I spent over a year considering getting a piercing. My girlfriend has her nipples pierced, and I have been wanting to do something a little crazy myself. (I want to point out that she never suggested anything to me: this was entirely my idea.) So, I finally decided I was going to get something pierced. Now, the big question was what. Since I work in a field where I can't have anything too crazy, my options were somewhat limited. Facial piercings and earrings wouldn't work. I considered nipple piercings, but then I decided that I wanted this to be something personal for me, not something to share with others (i.e. out at the beach). Consequently, a genital piercing seemed to be a good way to get a little crazy without changing my outward image. Plus, there are the sex benefits. My girlfriend seemed pretty excited when I told her I was considering one.
At A Glance Author anonymous When A year ago Artist dave Studio BlueByrd Location dayton, ohio So, with her encouragement, I decided to get a Frenum. I had read that Prince Alberts heal more quickly; however, I didn't want to risk having to sit down to pee all the time. That just didn't seem to be worth it. I wanted something fun, not a hassle or a lifestyle change. Plus, I like the jewelry options for a frenum: barbell, ring, and the full frenum ring encircling the penis.

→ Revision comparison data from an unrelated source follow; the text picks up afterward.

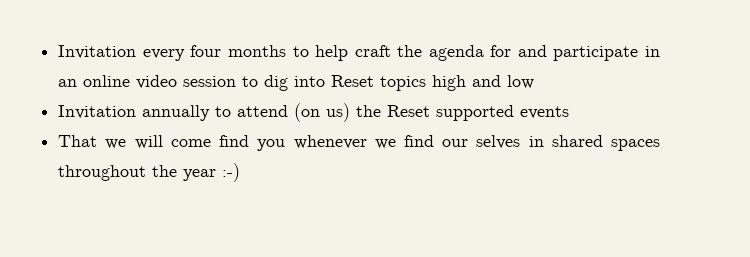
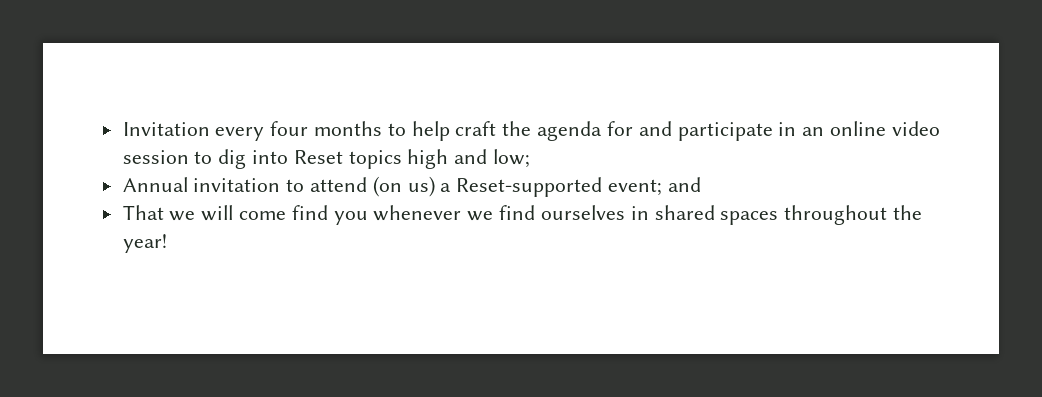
[507,75,535,89] [58,105,211,121] low // Invitation annually -> [493,149,531,168] [122,177,281,192] low; // Annual invitation
[356,105,570,121] the Reset supported events -> [440,177,701,197] a Reset-supported event; and
[442,135,521,149] our selves -> [540,205,625,220] ourselves
[183,163,241,182] year :-) -> [122,234,167,253] year!

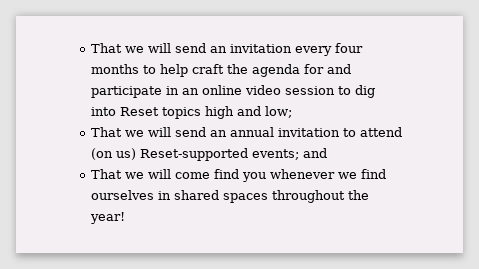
[122,122,210,136] Invitation -> [90,43,292,53] That we will send an invitation
[122,177,188,192] Annual -> [90,127,274,137] That we will send an annual
[440,177,663,197] a Reset-supported event; -> [139,148,299,161] Reset-supported events;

With the decision finally made, I next had to find a reputable studio. I opted for BlueByrd in Dayton, OH, near my home. I thought a Friday would be the best day to go, since if there was any discomfort, I could take the weekend to recover. I called, made an appointment, and waited. It seemed to take forever for that day to come. But when it did, I was wishing I could push it back further. Since I spent so much time deliberating though, I decided that I was going to go through with it. All day at work, I felt a little giddy, a mix between the excitement of waiting for a holiday and the apprehension of going to the dentist to get a cavity filled. Work finally ended, and I made my way home.
That Friday afternoon my girlfriend accompanied me to the studio. After filling out the paperwork, I went into the back room, pulled down the drawers, and got incredibly nervous. This was it. I felt entirely exposed and pretty vulnerable. Sitting down in an examination-style chair, I started taking deep breaths to calm myself. "Many people have done this before," I kept telling myself. "If they didn't think it was worth it, no one would still be doing it." My girlfriend squeezed my hand as the piercer swabbed my penis and marked the spots. He was lighthearted and professional, helping to keep me at ease. (Well, as much as I could be considering someone was about to drive a metal spike through my penis.) Once everything was ready, he put a clamp around the markings, certainly not comfortable, but not painful. Then, as he had me take a deep breath, he pushed the needle through. I felt a quick shock of pain at first, which rapidly subsided into a huge adrenaline rush. A few more deep breaths and the ring was in. AWESOME!
Feeling woozy, I rested for a few minutes and drank some 7-up before I got up. I thanked my piercer, paid and tipped him and made my way outside.
I felt a little lightheaded as I left the studio, but I was not in terrible pain. The worst part was the piercing itself, and even that was certainly bearable. At this point, there was a dull throbbing. Also, I had a new, distinctive feeling: a cold piece of metal was dangling through my body. This strange new feeling was pretty exciting. I had a stupid grin as I walked down the street, incredulous of what I had just done and still a little high on endorphins.
A year later, my piercing has healed well. It's still pretty exciting for me to think about having it, and although it took a while before I could have sex again, the end result was well worth the wait—for both of us. Now that I have it, she claims that can stimulate spots she didn't even feel before. I also have I heightened sense of feeling during intercourse.
So, I still am glad I decided to go for it. If you have been thinking over this for a while, and it is something you think you would like, go for it. Like all things that are worthwhile, you have to be willing to put a little bit in. You have to be willing to deal with the slight initial pain. Yes, it is slight and it is quick. You have to take the proper time to care for it (salt soaks) and practice good hygiene. You have to be willing to wait to have sex, and then use a condom once you do for the at least six months, until it is fully healed—longer to be on the safe side. But, in the end, if you are willing to take proper care of it and make those small sacrifices, I think you will be happy with the result.